Signaling and quiet NaN are not handled correctly

[greitsch]

The following example produces the wrong result:

typedef union
{
  float value;
  unsigned int word;
} float_type;

int isinf_float(float x) {
 int ix;
 do { float_type gf_u; gf_u.value = (x); (ix) = gf_u.word; } while (0);
 ix &= 0x7fffffff;
 return ((ix)==0x7f800000L);
}

int main()
{
        float x = 0.0f;

        if (isinf_float(x)) {
                __VERIFIER_error();
        }

        return 0;
}

Ultimate output: error reachable Expected output: error unreachable (verified with GCC)

[greitsch]

Here is another example:

#include <math.h>

typedef union
{
  float value;
  unsigned int word;
} float_type;

int isnann(float x)
{
    int ix;
    do { float_type gf_u; gf_u.value = (x); (ix) = gf_u.word; } while (0);
    ix &= 0x7fffffff;
    return ((ix)>0x7f800000L);
}

int main()
{
    float x = NAN;

    if (!isnann(x))
    {
        __VERIFIER_error();
    }
}

Output: error reachable Expected: error unreachable (verified with GCC and CBMC)

[Heizmann]

Which setting did you use? I think the default setting of Ultimate is not sound for these kind of programs. Can you try one of the following preference files. examples/settings/automizer/MemoryModel/svcomp-Reach-64bit-Automizer_Bitvector4Byte.epf examples/settings/automizer/MemoryModel/svcomp-Reach-64bit-Automizer_Bitvector1Byte.epf

Important is that you use the "bitvector translation" and that you use the following setting. /instance/de.uni_freiburg.informatik.ultimate.plugins.generator.cacsl2boogietranslator/Memory\ Model=HoenickeLindenmann_1ByteResolution (Maybe HoenickeLindenmann_4ByteResolution also works).

[Breee]

We are using svcomp-Reach-64bit-Automizer_Bitvector.epf and the latest release of UAutomizer.

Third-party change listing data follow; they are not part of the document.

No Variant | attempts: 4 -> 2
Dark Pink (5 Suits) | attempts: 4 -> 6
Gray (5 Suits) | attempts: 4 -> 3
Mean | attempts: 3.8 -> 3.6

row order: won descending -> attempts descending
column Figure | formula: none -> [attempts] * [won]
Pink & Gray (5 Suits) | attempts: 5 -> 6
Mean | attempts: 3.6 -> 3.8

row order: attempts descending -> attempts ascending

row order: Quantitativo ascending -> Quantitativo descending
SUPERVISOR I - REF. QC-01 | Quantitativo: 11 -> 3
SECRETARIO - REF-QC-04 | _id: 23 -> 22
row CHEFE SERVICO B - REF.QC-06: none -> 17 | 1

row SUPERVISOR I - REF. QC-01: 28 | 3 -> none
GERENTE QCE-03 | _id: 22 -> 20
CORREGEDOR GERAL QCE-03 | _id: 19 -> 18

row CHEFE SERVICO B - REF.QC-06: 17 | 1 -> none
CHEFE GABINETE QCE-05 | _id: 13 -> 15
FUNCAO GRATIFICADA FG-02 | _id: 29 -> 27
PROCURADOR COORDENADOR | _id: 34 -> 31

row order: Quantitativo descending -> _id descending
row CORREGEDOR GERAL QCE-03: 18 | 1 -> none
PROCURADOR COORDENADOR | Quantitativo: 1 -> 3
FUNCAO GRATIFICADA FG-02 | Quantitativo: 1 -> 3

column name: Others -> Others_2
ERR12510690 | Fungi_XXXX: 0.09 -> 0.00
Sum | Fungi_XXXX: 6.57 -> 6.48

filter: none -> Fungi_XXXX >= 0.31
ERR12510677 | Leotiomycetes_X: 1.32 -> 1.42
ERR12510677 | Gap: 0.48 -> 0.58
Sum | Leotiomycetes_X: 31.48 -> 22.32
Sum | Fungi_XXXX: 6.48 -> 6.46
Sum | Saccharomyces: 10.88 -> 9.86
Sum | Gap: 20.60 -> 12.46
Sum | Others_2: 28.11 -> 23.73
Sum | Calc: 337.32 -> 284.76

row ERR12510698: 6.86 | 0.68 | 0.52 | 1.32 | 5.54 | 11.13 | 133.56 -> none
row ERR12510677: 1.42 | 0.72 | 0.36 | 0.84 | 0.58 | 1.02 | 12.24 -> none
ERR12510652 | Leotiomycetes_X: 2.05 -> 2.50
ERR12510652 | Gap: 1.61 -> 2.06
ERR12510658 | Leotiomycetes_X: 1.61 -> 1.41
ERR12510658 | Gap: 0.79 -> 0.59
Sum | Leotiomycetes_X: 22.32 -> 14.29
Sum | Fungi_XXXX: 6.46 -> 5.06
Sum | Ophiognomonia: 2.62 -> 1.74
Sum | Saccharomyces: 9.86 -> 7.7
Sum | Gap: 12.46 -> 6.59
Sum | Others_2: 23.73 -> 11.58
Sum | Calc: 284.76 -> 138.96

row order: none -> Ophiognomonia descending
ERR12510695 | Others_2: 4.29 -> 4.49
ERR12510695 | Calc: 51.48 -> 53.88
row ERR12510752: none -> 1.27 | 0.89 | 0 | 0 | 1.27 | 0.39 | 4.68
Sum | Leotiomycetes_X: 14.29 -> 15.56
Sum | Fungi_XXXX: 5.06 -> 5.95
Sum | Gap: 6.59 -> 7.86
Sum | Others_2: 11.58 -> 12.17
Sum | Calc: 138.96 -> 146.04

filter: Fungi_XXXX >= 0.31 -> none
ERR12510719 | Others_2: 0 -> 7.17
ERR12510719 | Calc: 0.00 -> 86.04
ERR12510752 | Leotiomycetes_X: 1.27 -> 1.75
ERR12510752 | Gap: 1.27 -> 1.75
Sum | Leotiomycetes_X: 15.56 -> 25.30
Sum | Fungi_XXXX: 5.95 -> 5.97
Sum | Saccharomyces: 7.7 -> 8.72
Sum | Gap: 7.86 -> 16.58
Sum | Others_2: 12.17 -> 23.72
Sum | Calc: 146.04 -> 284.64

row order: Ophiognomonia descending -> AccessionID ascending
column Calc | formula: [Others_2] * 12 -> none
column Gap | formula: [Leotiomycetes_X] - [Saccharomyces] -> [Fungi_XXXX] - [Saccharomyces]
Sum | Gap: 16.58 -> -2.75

If I use the suggested settings: examples/settings/automizer/MemoryModel/svcomp-Reach-64bit-Automizer_Bitvector4Byte.epf examples/settings/automizer/MemoryModel/svcomp-Reach-64bit-Automizer_Bitvector1Byte.epf

UAutomizer will produce an exception:

ExceptionOrErrorResult: AssertionError: de.uni_freiburg.informatik.ultimate.logic.SMTLIBException: Sort RoundingMode not declared de.uni_freiburg.informatik.ultimate.plugins.generator.rcfgbuilder: AssertionError: de.uni_freiburg.informatik.ultimate.logic.SMTLIBException: Sort RoundingMode not declared: de.uni_freiburg.informatik.ultimate.modelcheckerutils.boogie.TypeSortTranslator.constructSort(TypeSortTranslator.java:183)

However, after adding the setting: /instance/de.uni_freiburg.informatik.ultimate.plugins.generator.cacsl2boogietranslator/Memory\ Model=HoenickeLindenmann_1ByteResolution OR /instance/de.uni_freiburg.informatik.ultimate.plugins.generator.cacsl2boogietranslator/Memory\ Model=HoenickeLindenmann_4ByteResolution

to our current settings, svcomp-Reach-64bit-Automizer_Bitvector.epf, UAutomizer now returns that the first example is SAFE, but the second example is still UNSAFE.

[danieldietsch]

You do not need to modify the .epf file, you can just add --cacsl2boogietranslator.memory.model HoenickeLindenmann_1ByteResolution to the command line (see all options with --help --experimental) .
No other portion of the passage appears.